Here Comes Jack Frost
Though larger animals try to call the sun up on the long, snow-filled winter night, only the song of a small chickadee awakens the day. Told with a storyteller’s voice, this gentle tale is luminously illustrated with limited colors to evoke the depth of a wintery forest and the brilliance of a new day.
The Longest Night
Of four kittens, only one is really excited about the possibility of snow but inspires the others to enjoy it when it finally comes. Bold line and simple form combine with straightforward text to create a captivating kittens’ world.
A Kitten Tale
Lilly is an effervescent child who enjoys each season and the special things that can be done during them. Comic book-like format and conversation balloons clearly depict her delight and make this book easy to follow and to read.
Silly Lilly and the Four Seasons
What is summer without a rainstorm? Alliterative language and richly textured collages create a day’s play interrupted by rain — until the sun returns.
Rain Play
A child imagines being like the wind: playing with hats and leaves, zooming and racing throughout the country and city until she becomes a gentle breeze. Evocative language combines with suggestive illustrations in this breezy book.
Like a Windy Day
The girl who tended horses loved them so much that she joined them, literally! The carefully crafted, handsomely rendered illustrations echo the Native tradition studied by the reteller/illustrator.
The Girl Who Loved Wild Horses
Rabbit’s generosity sets off a chain of events that brings his kindness full circle. The lush and accessible acrylic paintings suggest the Chinese folktale upon which the retelling is based. A note at the end supports the notion of universal truth in folktales.
Rabbit’s Gift
The signs that autumn is here are all around, from shorter days to warmer clothing. A child chronicles these changes in short rhyming text accompanied by softly lined, serene illustrations.
I Know It’s Autumn
Look for “signs” when “…Maples blushing/Rivers rushing — /Fall is here.” From autumn to winter, feel the change of seasons while reading these short, evocative, and beautifully illustrated poems.
A Chill in the Air: Nature Poems for Fall and Winter
If only every child could have a teacher like Ms. Frizzle, every field trip would be unforgettable! Here, the kids get the inside scoop on hurricanes by going into its eye in their school bus (turned weather plane) to learn how hurricanes form and to experience their power. There’s an extra bit of drama when Arnold becomes separated from the class, but is happily reunited.
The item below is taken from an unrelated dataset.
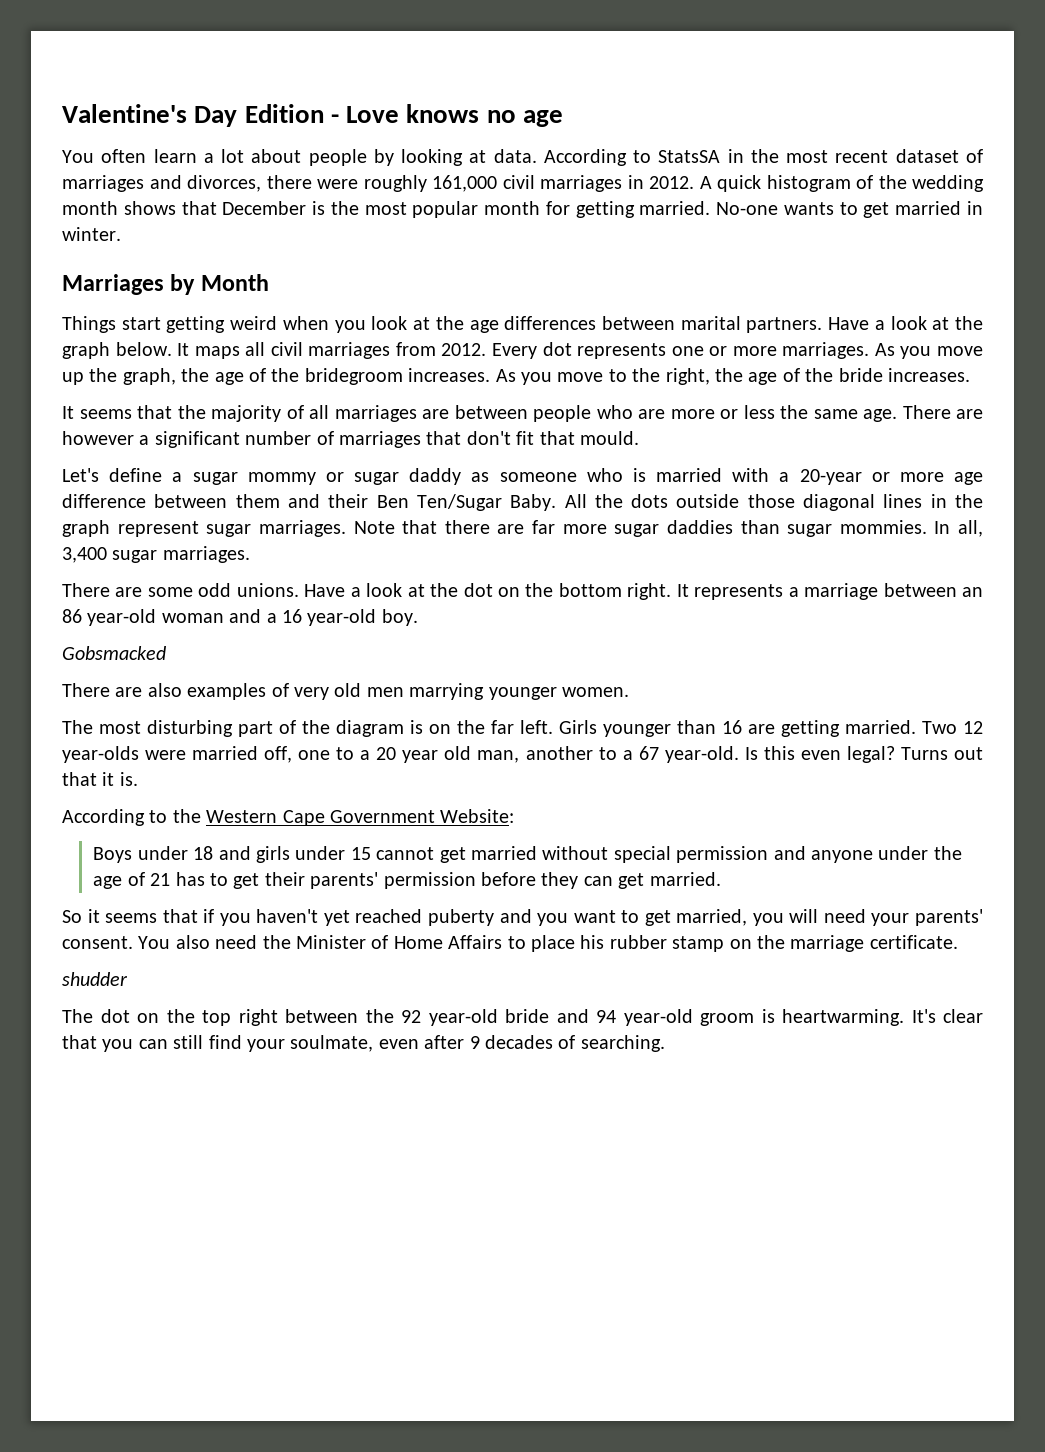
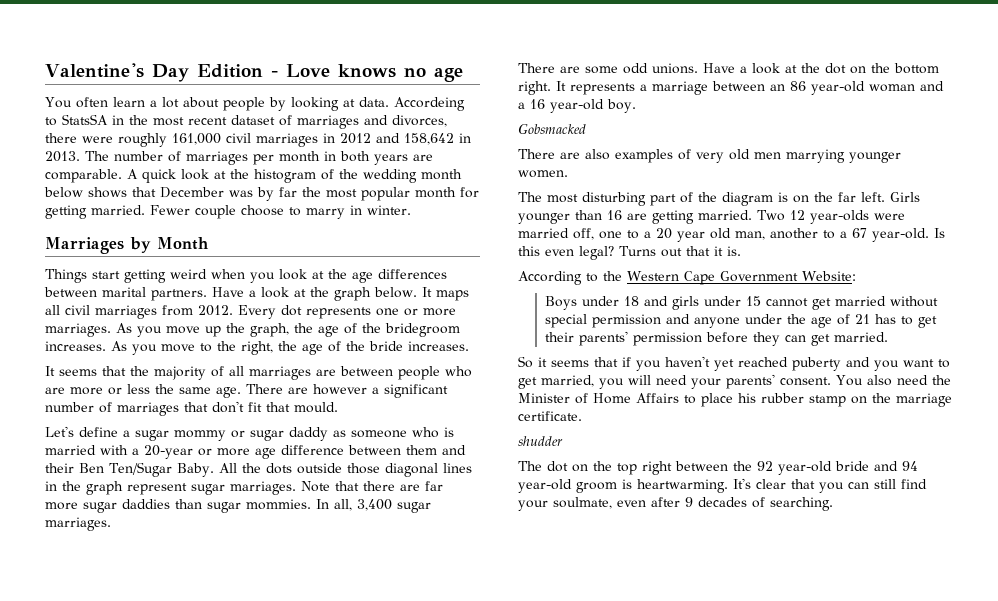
- According to StatsSA in the most recent dataset of marriages and divorces, there were roughly 161,000 civil marriages in 2012. A quick histogram of the wedding month shows that December is the most popular month for getting married.
+ Accordeing to StatsSA in the most recent dataset of marriages and divorces, there were roughly 161,000 civil marriages in 2012 and 158,642 in 2013. The number of marriages per month in both years are comparable. A quick look at the histogram of the wedding month below shows that December was by far the most popular month for getting married.
- No-one wants to get married in winter.
+ Fewer couple choose to marry in winter.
Magic School Bus Inside a Hurricane
With wordless joy a brother and sister turn a raining day into an excuse for adventure through the neighborhood.
Rain
Wondrous things happen in the skies above Manhattan in this wordless book that explores what happens when we unlock our imagination.
Sector 7
Short poems and translucent watercolors capture the sights, the cold, and the fun of winter. A squirrel, however, “scolds and scolds/this mean white stuff/that stole his snack/and chills his toes.”
Winter Friends
A closer look at the four seasons is presented through questions and answers (“Does everyone have four seasons?”) and evocative poems. Large illustrations depict the unique wonders of each time of year.
Our Seasons
When it starts to rain, Rover is pleased that other animals join him in his doghouse. That is, until a skunk finds his way there — and everyone exits! When the storm is over, Rover enjoys a bone and the solitude of his doghouse. Expressive illustrations and animated, rhythmic language make for a satisfying story.